Using the records that follow, copy every line containing the word "this".
= = = =
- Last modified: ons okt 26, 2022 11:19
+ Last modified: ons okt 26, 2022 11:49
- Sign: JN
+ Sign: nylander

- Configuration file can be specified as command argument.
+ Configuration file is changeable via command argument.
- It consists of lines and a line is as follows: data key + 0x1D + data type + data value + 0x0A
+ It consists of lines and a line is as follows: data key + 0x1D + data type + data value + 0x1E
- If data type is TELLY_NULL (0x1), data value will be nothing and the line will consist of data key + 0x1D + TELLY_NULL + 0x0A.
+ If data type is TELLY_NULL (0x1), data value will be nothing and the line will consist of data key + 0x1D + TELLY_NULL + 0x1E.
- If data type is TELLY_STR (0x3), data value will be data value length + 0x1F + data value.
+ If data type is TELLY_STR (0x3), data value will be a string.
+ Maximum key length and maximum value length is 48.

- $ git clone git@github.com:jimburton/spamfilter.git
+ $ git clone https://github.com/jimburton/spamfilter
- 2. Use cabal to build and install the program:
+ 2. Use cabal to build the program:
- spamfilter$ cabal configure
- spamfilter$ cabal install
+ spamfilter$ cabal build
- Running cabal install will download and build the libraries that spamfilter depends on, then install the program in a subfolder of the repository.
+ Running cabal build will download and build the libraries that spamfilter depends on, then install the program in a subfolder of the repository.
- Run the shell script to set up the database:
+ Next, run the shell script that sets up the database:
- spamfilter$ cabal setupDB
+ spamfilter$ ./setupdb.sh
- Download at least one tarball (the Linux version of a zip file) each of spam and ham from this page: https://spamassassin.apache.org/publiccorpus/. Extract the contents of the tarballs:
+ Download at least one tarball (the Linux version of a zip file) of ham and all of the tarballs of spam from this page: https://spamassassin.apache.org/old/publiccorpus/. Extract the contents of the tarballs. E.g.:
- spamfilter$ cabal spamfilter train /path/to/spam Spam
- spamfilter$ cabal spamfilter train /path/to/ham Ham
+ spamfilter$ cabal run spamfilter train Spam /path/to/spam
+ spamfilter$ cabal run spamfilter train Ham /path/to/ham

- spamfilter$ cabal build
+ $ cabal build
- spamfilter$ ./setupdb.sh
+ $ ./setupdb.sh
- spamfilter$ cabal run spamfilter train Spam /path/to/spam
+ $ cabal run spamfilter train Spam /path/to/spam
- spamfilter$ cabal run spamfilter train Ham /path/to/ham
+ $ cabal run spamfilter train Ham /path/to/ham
= = = =
**Completed exercise:**
- Download at least one tarball (the Linux version of a zip file) each of spam and ham from this page: https://spamassassin.apache.org/publiccorpus/. Extract the contents of the tarballs:
+ Download at least one tarball (the Linux version of a zip file) of ham and all of the tarballs of spam from this page: https://spamassassin.apache.org/old/publiccorpus/. Extract the contents of the tarballs. E.g.:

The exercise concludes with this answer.